▸ **EXERCISE AIM**
Examine each line of the listing below. Copy those in which the string "багато" appears.

▸ **ENTRIES SHOWN**
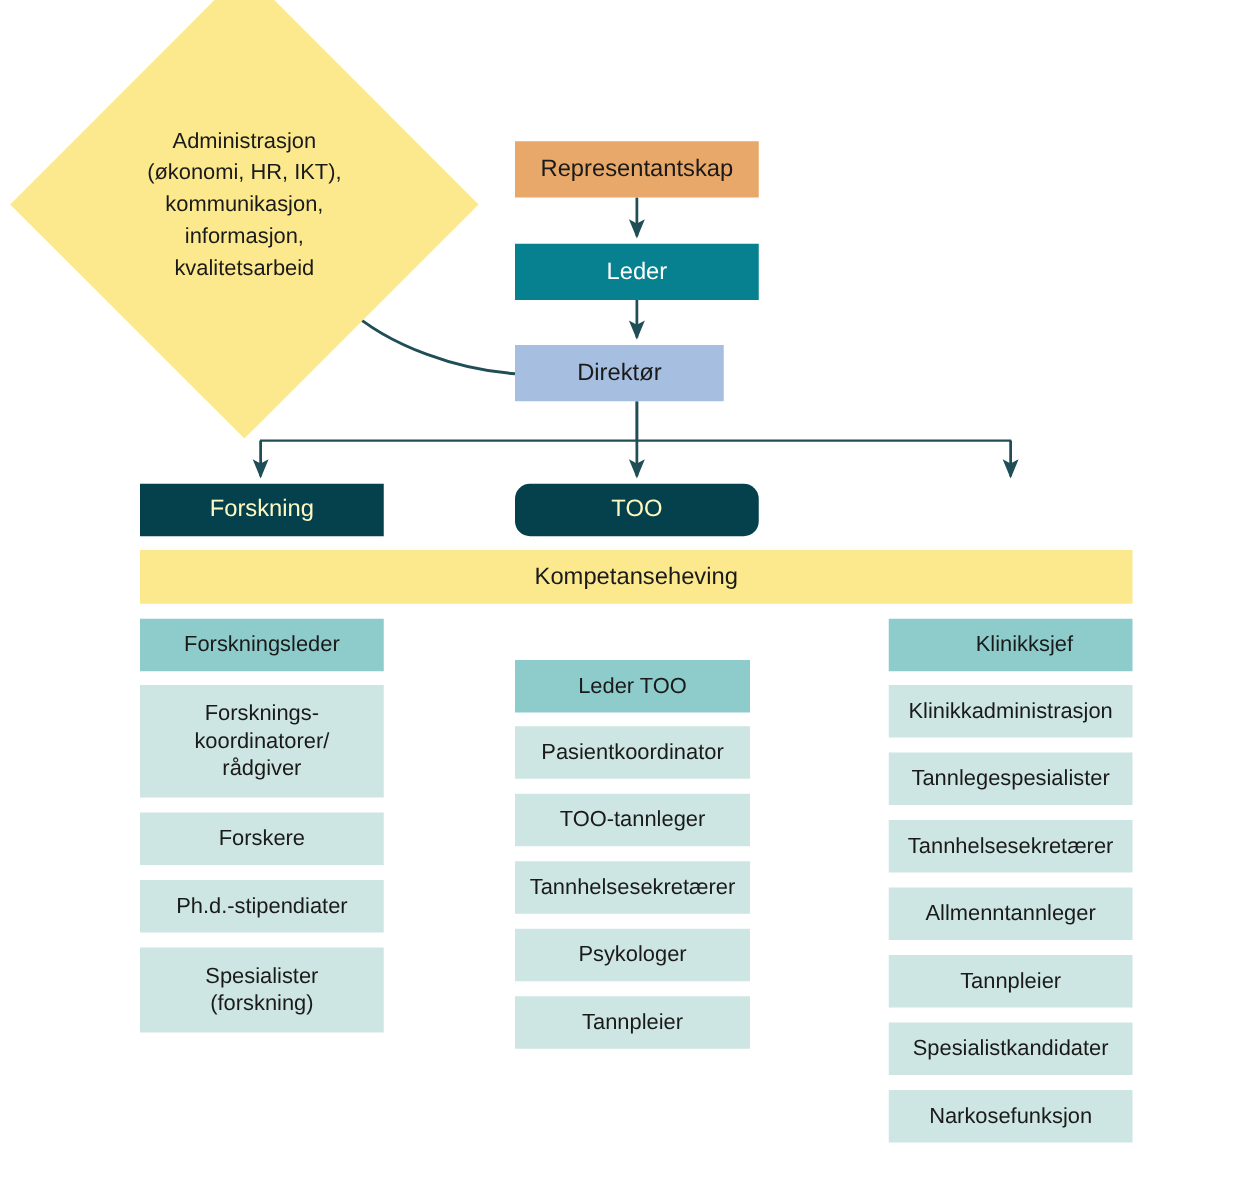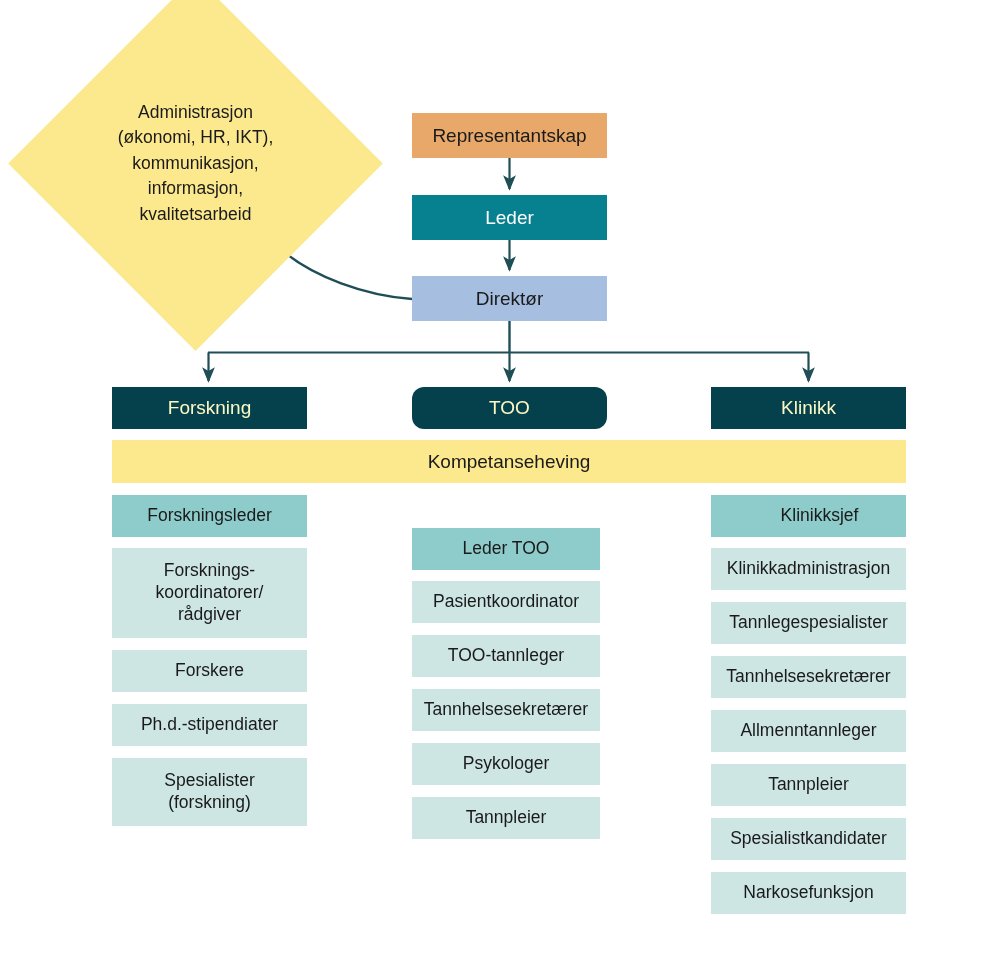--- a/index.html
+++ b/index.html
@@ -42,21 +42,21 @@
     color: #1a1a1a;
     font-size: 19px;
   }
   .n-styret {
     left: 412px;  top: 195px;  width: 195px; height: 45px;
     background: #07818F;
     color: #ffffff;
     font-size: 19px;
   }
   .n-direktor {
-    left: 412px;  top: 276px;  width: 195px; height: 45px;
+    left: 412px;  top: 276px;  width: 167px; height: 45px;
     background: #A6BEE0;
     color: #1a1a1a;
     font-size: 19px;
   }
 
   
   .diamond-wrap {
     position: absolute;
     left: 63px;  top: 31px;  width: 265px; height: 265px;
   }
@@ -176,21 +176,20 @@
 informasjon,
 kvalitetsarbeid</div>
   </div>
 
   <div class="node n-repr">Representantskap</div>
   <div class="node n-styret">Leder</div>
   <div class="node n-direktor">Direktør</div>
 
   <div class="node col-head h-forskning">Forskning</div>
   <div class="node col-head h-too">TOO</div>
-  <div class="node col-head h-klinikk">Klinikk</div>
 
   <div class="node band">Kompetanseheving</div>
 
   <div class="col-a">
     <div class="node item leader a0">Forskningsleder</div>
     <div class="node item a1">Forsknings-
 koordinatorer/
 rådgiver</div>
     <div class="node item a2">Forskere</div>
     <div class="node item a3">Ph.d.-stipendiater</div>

* * *

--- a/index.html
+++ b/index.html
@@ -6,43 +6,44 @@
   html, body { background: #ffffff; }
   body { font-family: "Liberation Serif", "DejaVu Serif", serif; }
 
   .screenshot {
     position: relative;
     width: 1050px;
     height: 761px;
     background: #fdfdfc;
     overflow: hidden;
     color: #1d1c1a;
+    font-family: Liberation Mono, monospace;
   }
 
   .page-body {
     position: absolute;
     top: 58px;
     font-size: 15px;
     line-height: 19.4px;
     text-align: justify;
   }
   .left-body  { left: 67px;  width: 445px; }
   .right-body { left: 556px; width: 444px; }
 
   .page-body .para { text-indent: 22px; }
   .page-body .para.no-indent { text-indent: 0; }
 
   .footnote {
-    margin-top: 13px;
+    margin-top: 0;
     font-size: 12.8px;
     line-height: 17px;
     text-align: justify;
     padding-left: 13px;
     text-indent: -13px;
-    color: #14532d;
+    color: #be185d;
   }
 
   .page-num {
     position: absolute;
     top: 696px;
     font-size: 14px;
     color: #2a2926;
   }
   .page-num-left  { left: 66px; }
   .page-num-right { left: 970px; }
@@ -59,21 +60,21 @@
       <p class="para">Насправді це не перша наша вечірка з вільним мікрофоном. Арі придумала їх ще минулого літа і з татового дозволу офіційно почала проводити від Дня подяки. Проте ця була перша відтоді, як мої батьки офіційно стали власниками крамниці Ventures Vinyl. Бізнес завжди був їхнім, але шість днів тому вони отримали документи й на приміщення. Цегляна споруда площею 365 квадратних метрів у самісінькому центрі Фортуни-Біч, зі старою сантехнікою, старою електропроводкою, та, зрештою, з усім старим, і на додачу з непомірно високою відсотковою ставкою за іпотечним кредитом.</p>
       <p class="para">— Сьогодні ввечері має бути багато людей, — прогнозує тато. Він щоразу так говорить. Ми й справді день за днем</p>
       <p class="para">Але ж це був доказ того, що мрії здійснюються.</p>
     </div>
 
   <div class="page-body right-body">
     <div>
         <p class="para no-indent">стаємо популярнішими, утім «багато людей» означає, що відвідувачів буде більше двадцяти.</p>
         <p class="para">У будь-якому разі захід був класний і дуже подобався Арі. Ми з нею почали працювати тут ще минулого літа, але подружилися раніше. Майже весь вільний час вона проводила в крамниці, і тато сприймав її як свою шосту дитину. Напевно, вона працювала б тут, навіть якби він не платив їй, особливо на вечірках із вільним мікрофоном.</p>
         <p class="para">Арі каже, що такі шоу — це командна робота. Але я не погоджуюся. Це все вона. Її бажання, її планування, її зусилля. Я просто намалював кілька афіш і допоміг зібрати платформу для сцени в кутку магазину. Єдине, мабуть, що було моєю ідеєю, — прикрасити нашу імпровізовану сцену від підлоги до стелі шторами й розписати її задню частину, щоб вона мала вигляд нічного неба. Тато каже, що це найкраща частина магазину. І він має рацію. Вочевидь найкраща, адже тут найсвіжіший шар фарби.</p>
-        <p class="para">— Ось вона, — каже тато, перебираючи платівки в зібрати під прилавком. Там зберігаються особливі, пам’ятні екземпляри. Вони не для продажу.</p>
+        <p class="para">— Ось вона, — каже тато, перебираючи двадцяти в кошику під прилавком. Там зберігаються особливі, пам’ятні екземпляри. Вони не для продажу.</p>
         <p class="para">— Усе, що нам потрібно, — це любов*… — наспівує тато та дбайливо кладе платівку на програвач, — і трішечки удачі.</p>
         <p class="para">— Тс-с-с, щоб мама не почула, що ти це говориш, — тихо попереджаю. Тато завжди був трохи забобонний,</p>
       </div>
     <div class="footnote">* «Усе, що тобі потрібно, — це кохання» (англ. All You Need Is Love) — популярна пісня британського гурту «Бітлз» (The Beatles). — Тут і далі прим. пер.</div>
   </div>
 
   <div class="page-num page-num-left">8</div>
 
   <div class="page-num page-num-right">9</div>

▸ **OUTPUT OF THE TASK**
       <p class="para">— Сьогодні ввечері має бути багато людей, — прогнозує тато. Він щоразу так говорить. Ми й справді день за днем</p>
         <p class="para no-indent">стаємо популярнішими, утім «багато людей» означає, що відвідувачів буде більше двадцяти.</p>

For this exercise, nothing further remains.